[Radiance-general] "Broken pipe" message from rpiece on multi-core Linux system

Jack de Valpine jedev at visarc.com
Wed Apr 11 05:54:58 PDT 2012


Hi Randolph,

All I have is Linux. Not sure what kernels at this point. But I have 
noticed this over multiple kernels and distributions. Although I have 
not run anything on the most recent kernels.
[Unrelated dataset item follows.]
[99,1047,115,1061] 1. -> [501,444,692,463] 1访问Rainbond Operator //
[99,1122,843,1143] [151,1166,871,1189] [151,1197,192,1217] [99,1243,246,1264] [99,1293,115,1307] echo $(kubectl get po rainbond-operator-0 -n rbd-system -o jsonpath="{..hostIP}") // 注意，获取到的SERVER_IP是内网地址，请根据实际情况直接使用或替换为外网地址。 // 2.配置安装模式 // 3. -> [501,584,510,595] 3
I know that one thing I did was to disable the fork and wait 
functionality in rpiece to wait for a job to finish. I do not recall 
though if this was related to this problem, nfs locking, or running on a 
cluster with job distribution queuing....? Sorry I do not remember more 
right now.

Just thinking out loud here, but if you are running on a cluster then 
could network latency also be an issue?

Here is my suspicion/theory, which I have not been able to test. I think 
that somehow there is a race condition in the way jobs get forked off 
and status of pieces gets recorded in the syncfile...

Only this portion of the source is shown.